US and Iraqi officials believe Al-Baghdadi has left operational commanders with diehard followers to fight the battle of Mosul, and is now hiding out in the desert with senior commanders.
A separate battle is in preparation in Syria to drive Daesh from its stronghold there, the city of Raqqa.
The Iraqi state TV report is the first by an official media to announce the death of Al-Jumaili, who was an intelligence officer under Saddam Hussein, the Iraqi president toppled in the 2003 US-led invasion.
Al-Jumaili led Daesh’s top security agency in Iraq and Syria, known as Amniya, answering directly to Al-Baghdadi, according to experts.
Meanwhile, in a muddy camp in northern Syria, civilians who fled Raqqa said fear of an expected US-backed assault on the Daesh bastion was reaching a fever pitch.
This week, hundreds of civilians escaped Raqqa and headed north to the camp in Ain Issa, in territory controlled by the Syrian Democratic Forces (SDF), a US-backed Arab-Kurdish alliance.
As part of their campaign to capture Raqqa, the SDF has been bearing down on the Daesh-held town of Tabqa and the nearby vital Tabqa Dam over the past 10 days.
Rumors that Syria’s biggest dam would collapse and flood Raqqa, 55 km downstream, have sparked panic in the city.
“The hisbah (religious police) announced over the megaphones ‘the land of Muslims will be flooded, the Tabqa Dam has collapsed’,” said Mohammad Mahmoud, 38.

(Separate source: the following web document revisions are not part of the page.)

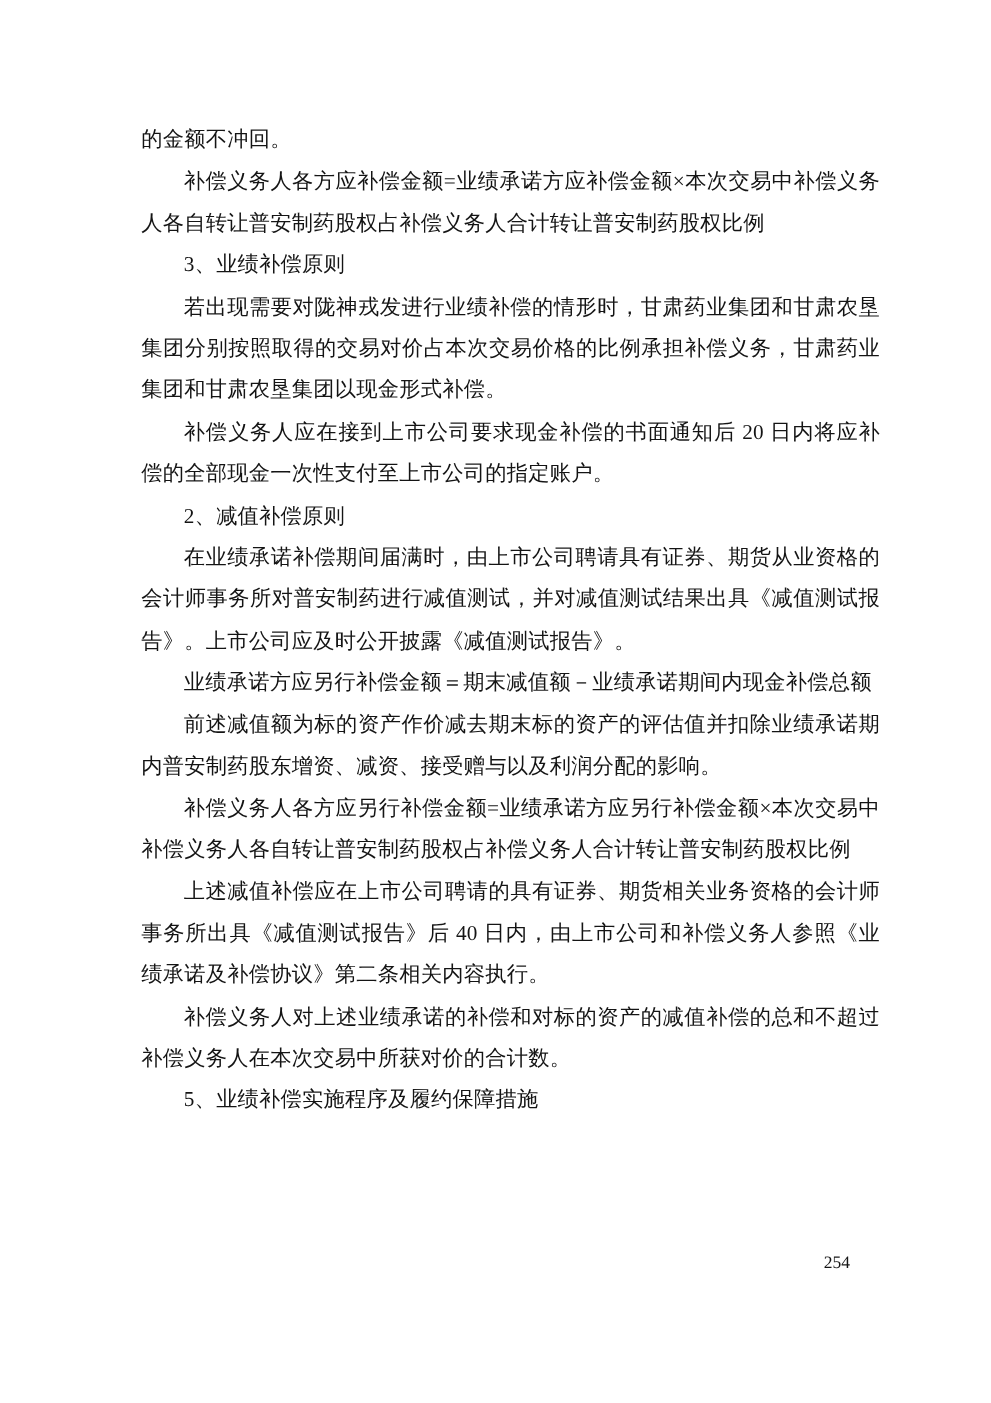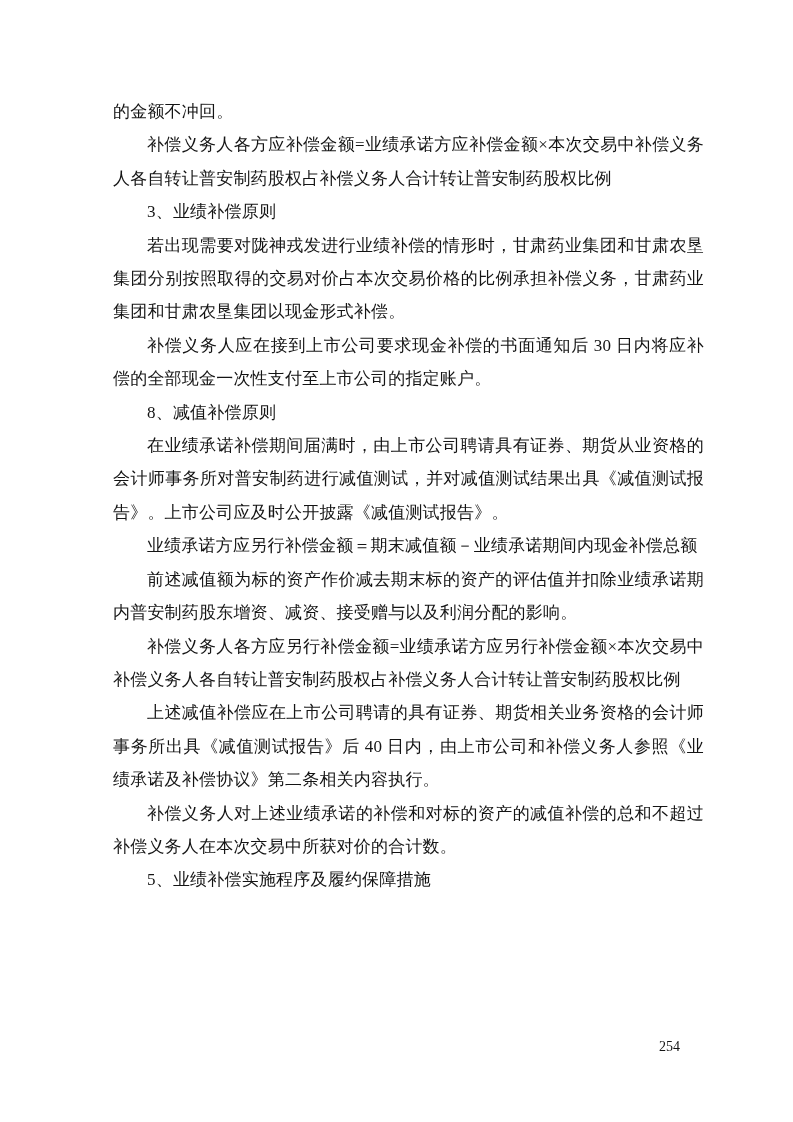"补偿义务人应在接到上市公司要求现金补偿的书面通知后 30" p { text: 30 -> 20 }
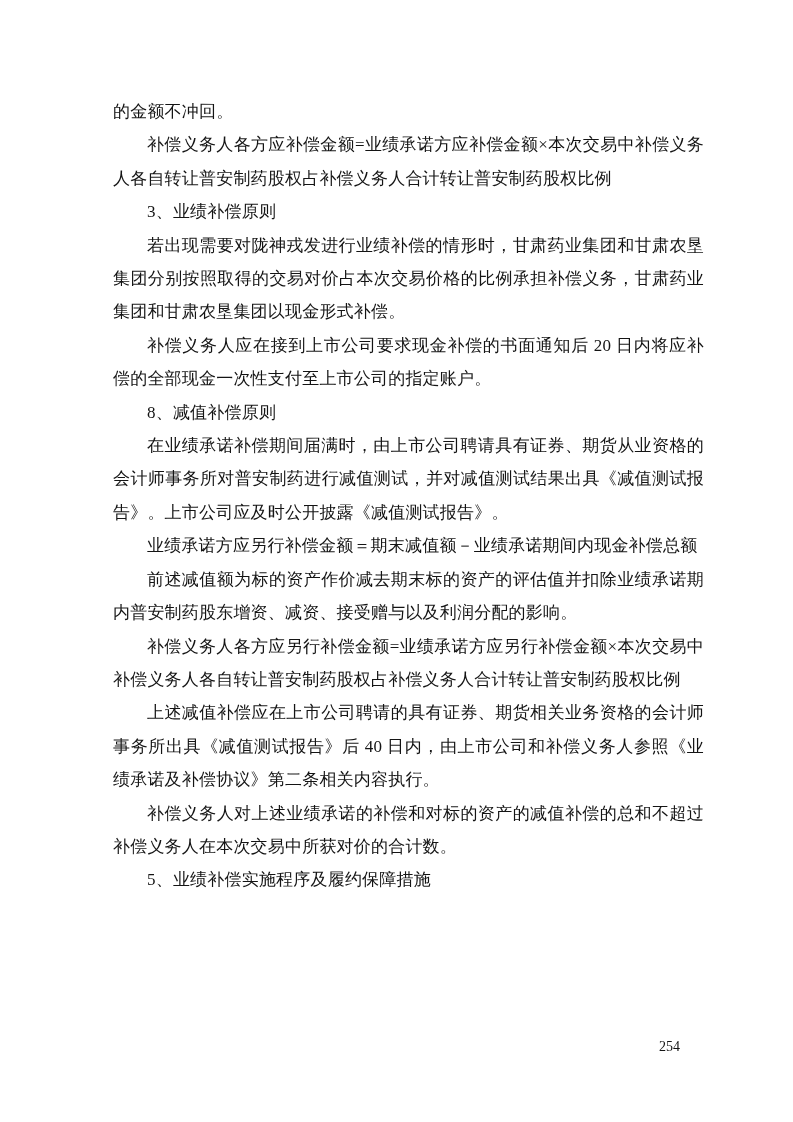"8、减值补偿原则" p { text: 8 -> 2 }
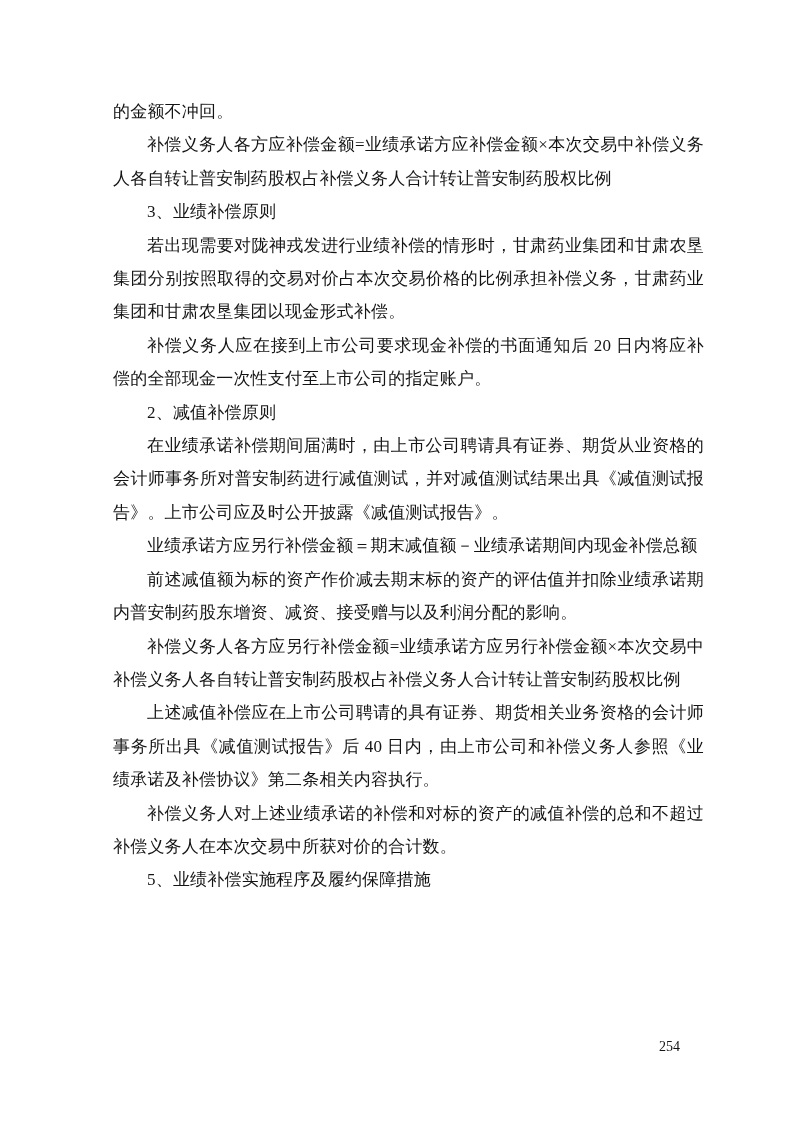"254" .page-number { margin-top: 36px -> none }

Mahmoud, his brother and both their families paid $1,000 to a smuggler and fled Raqqa on foot earlier this week. “It’s hell there. Fear rules over everything,” he said as he took apparent pleasure puffing on a cigarette.
Coalition airstrikes against Daesh have likely “unintentionally” killed 229 civilians since the offensive began in 2014, according to US Central Command.

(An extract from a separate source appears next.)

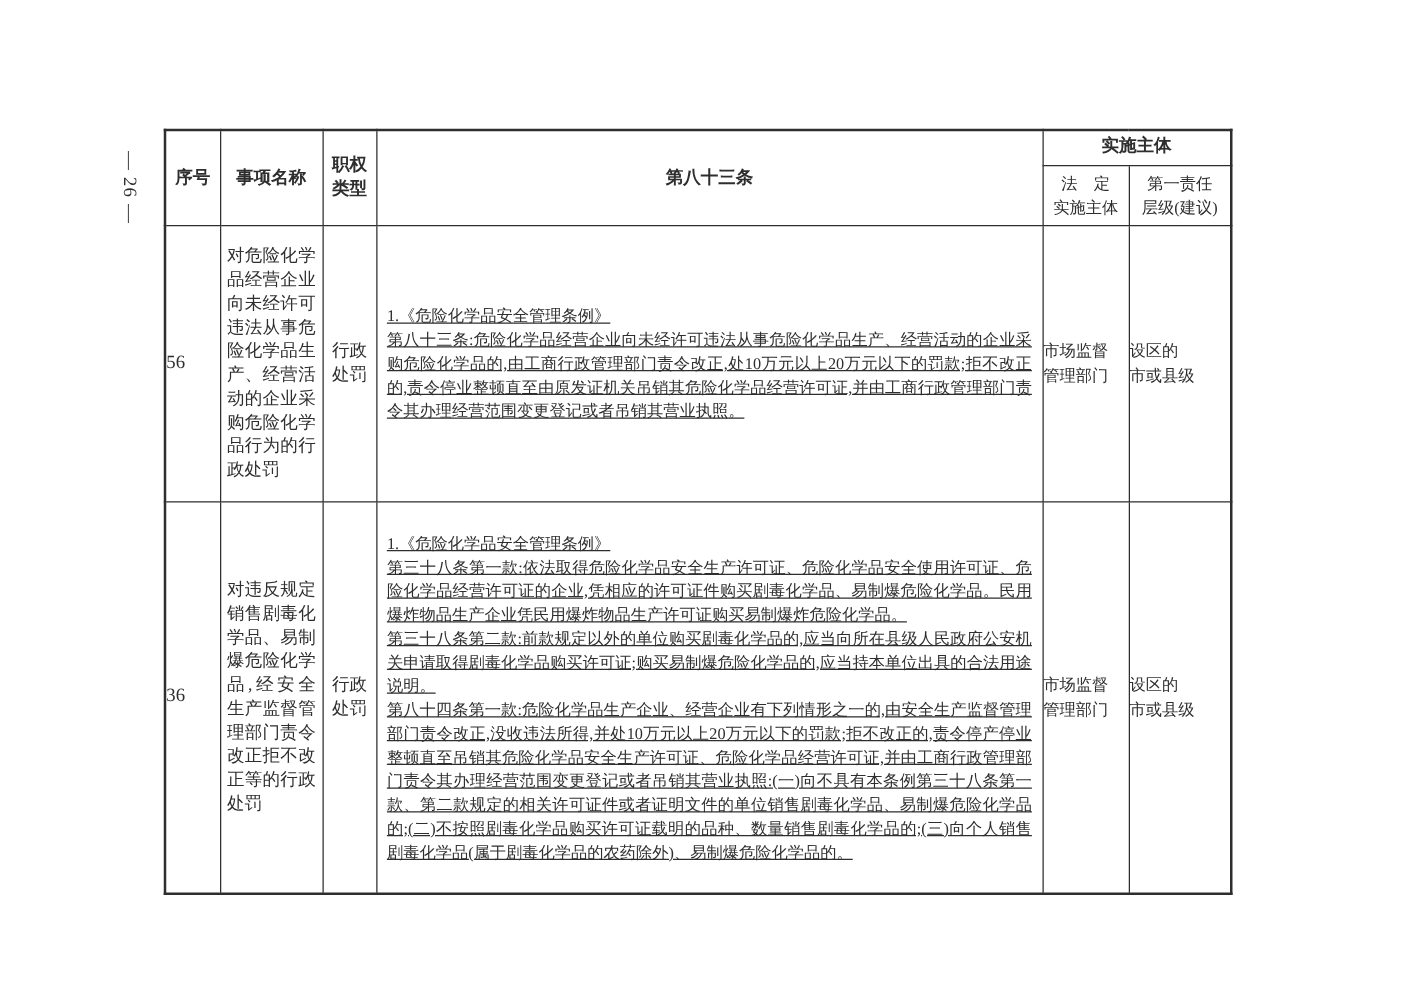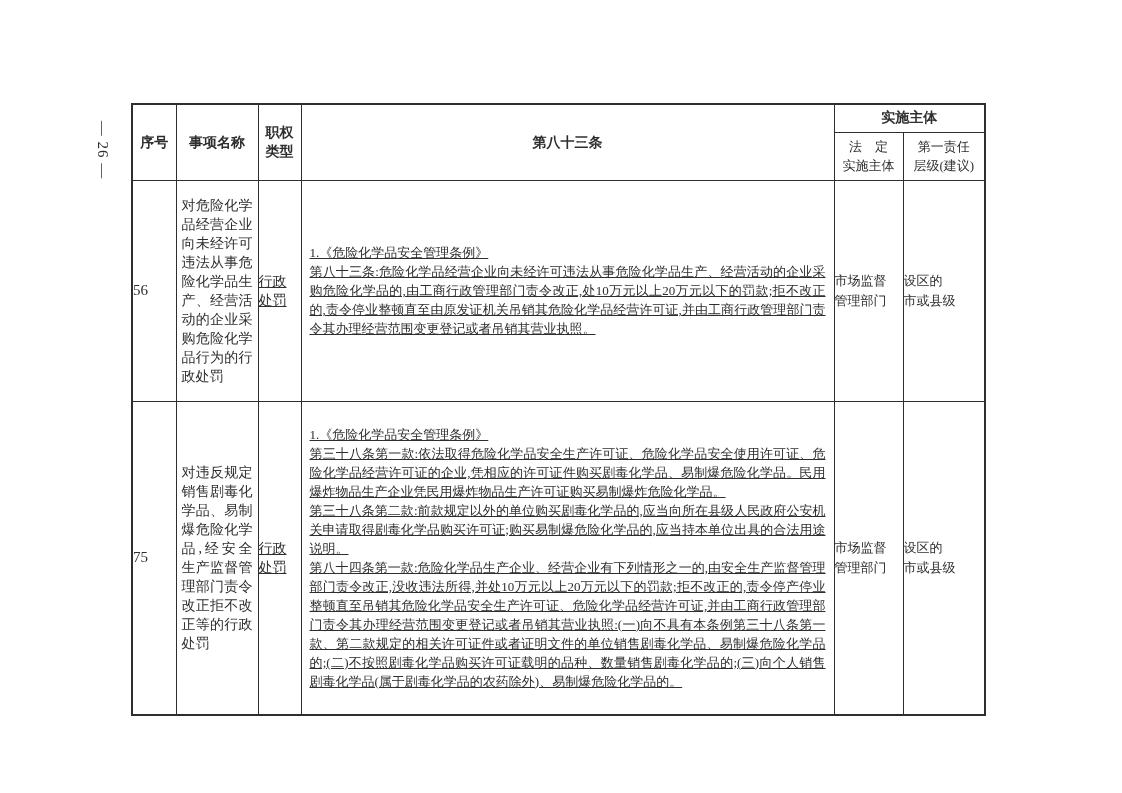"行政" td.type { text-align: left -> center; text-decoration: underline -> none }
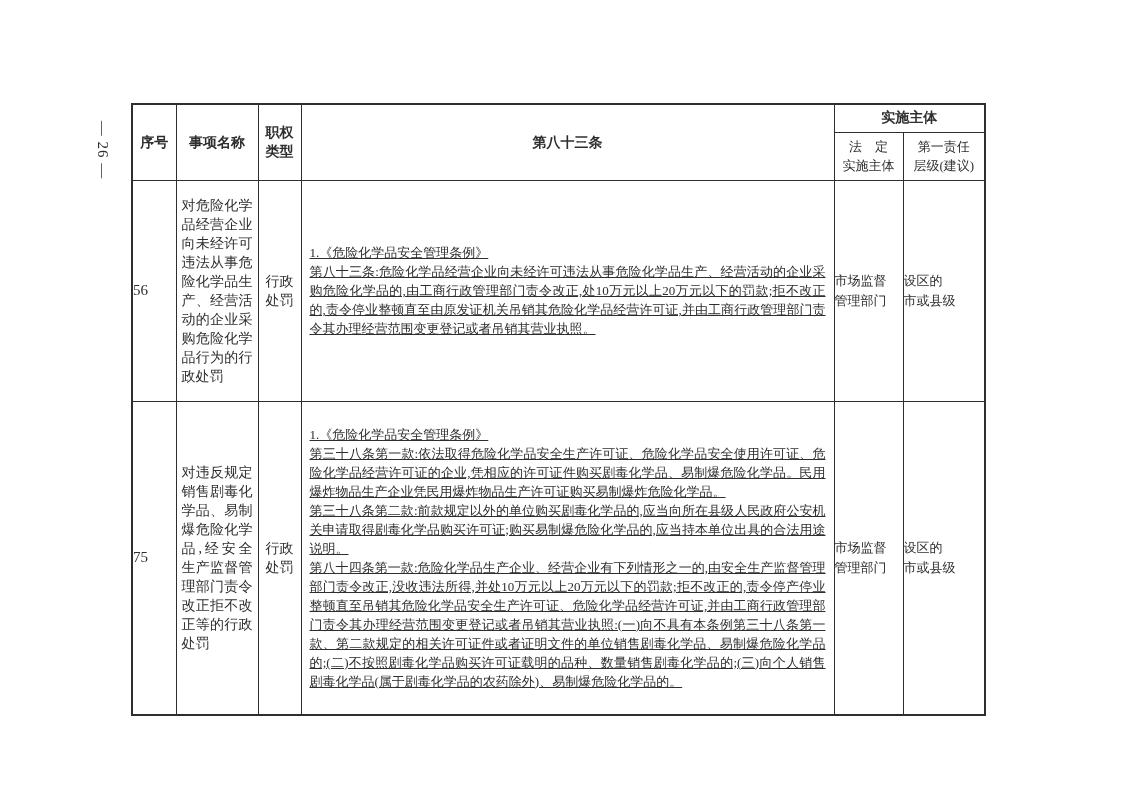"75" td.num { text: 75 -> 36 }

The tally does not include civilian casualties from March — which could include potentially large numbers of civilians killed in strikes over several days in Mosul’s Al-Jadida area. Attention has focused on one allegedly particularly deadly strike on March 17.
Separately, Turkey’s foreign minister said tens of thousands of displaced Syrians and refugees have returned to an area controlled by Turkey and Turkish-backed opposition fighters in northern Syria.

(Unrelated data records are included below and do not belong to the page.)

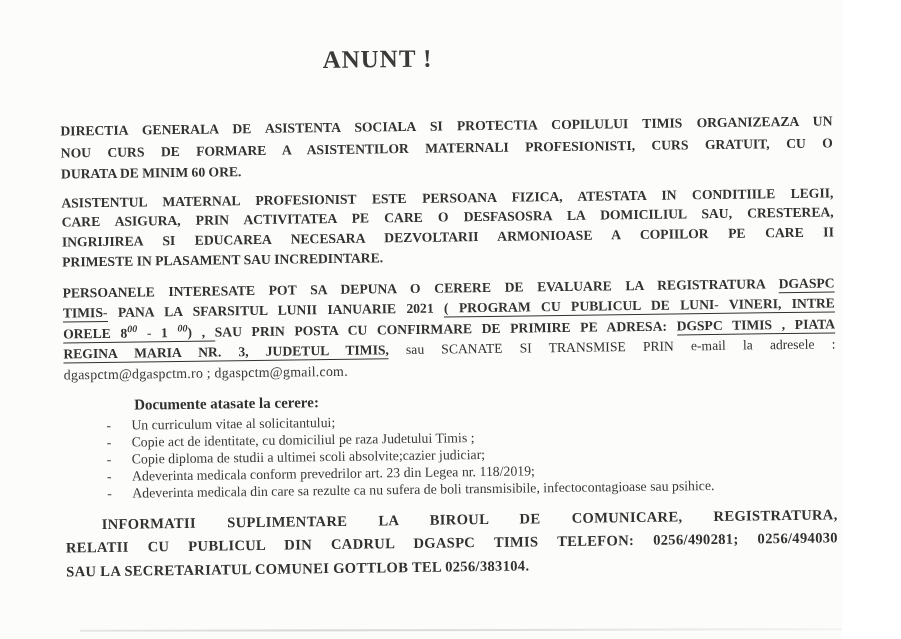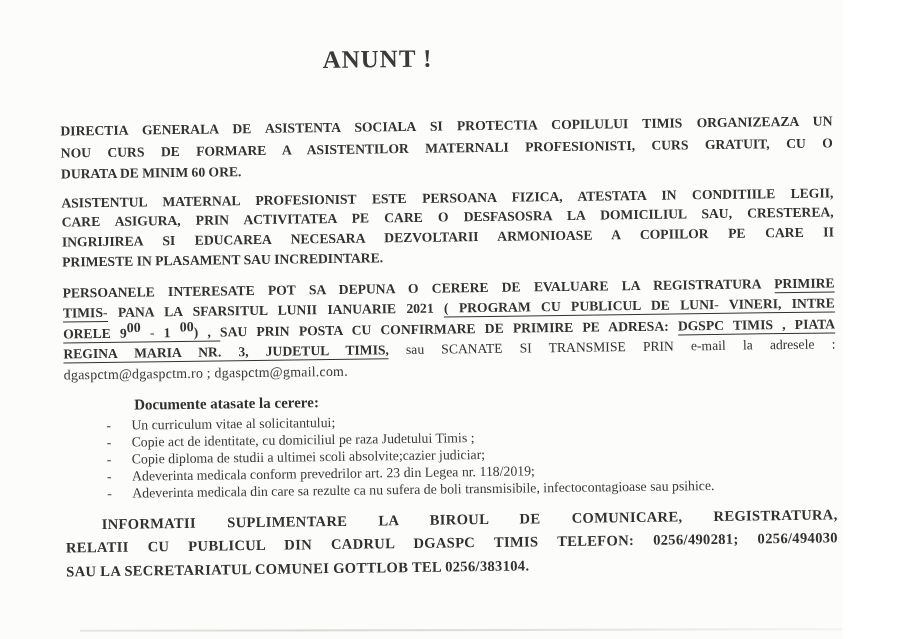"PRIMIRE" span.u { text: PRIMIRE -> DGASPC }
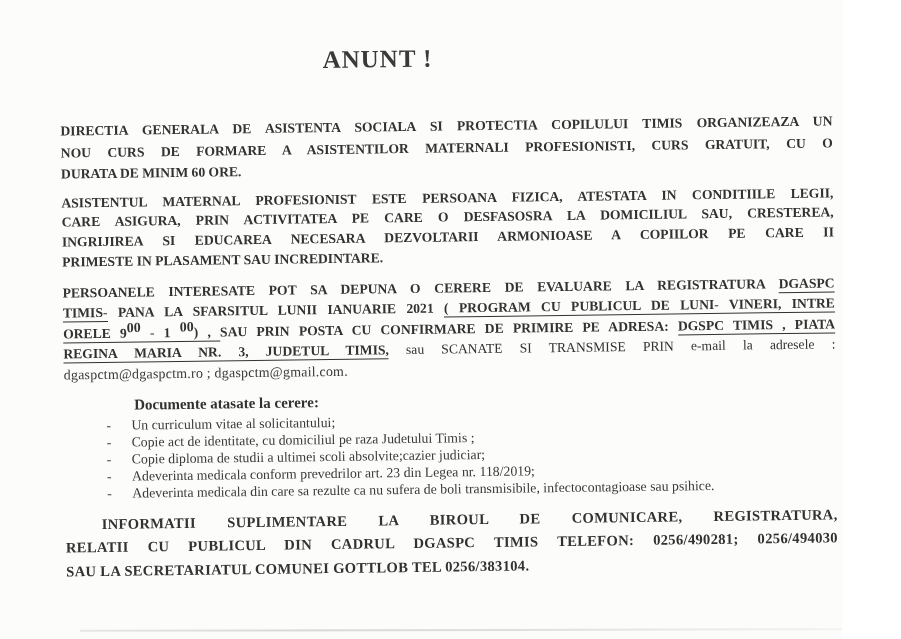"ORELE 9" span { text: 9 -> 8 }
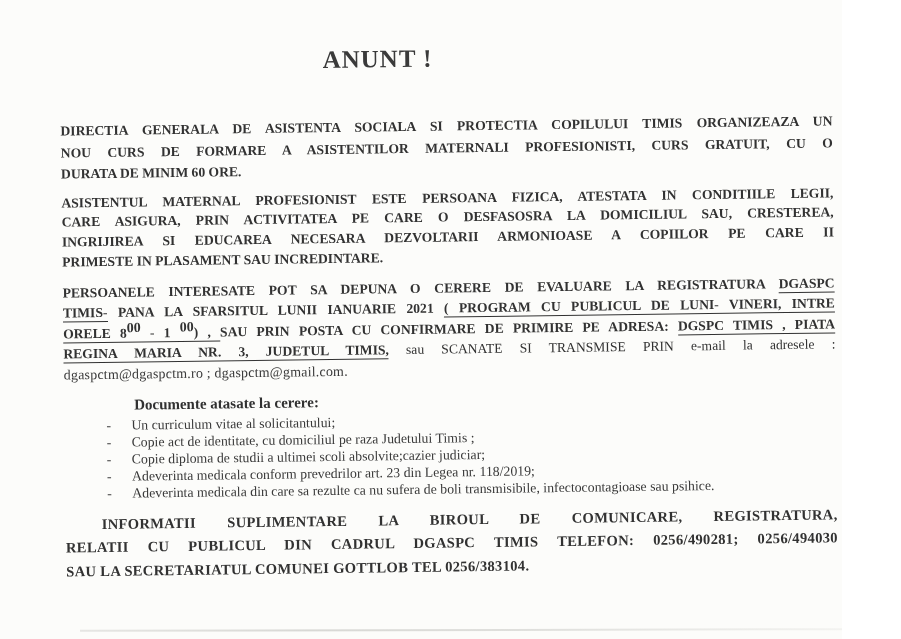"00" sup { font-size: 14px -> 10px; font-style: none -> italic }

Turkish Foreign Minister Mevlut Cavusoglu’s comments came three days after Prime Minister Binali Yildirim said Turkey’s Operation Euphrates Shield that began in August had ended after its troops and allied fighters secured territory along the border between Turkey and Syria.
Cavusoglu said some 50,000 people have returned from Turkey to areas that have been captured by Turkish troops and Turkey-backed opposition fighters, adding that security in these areas should eventually be handed to local forces.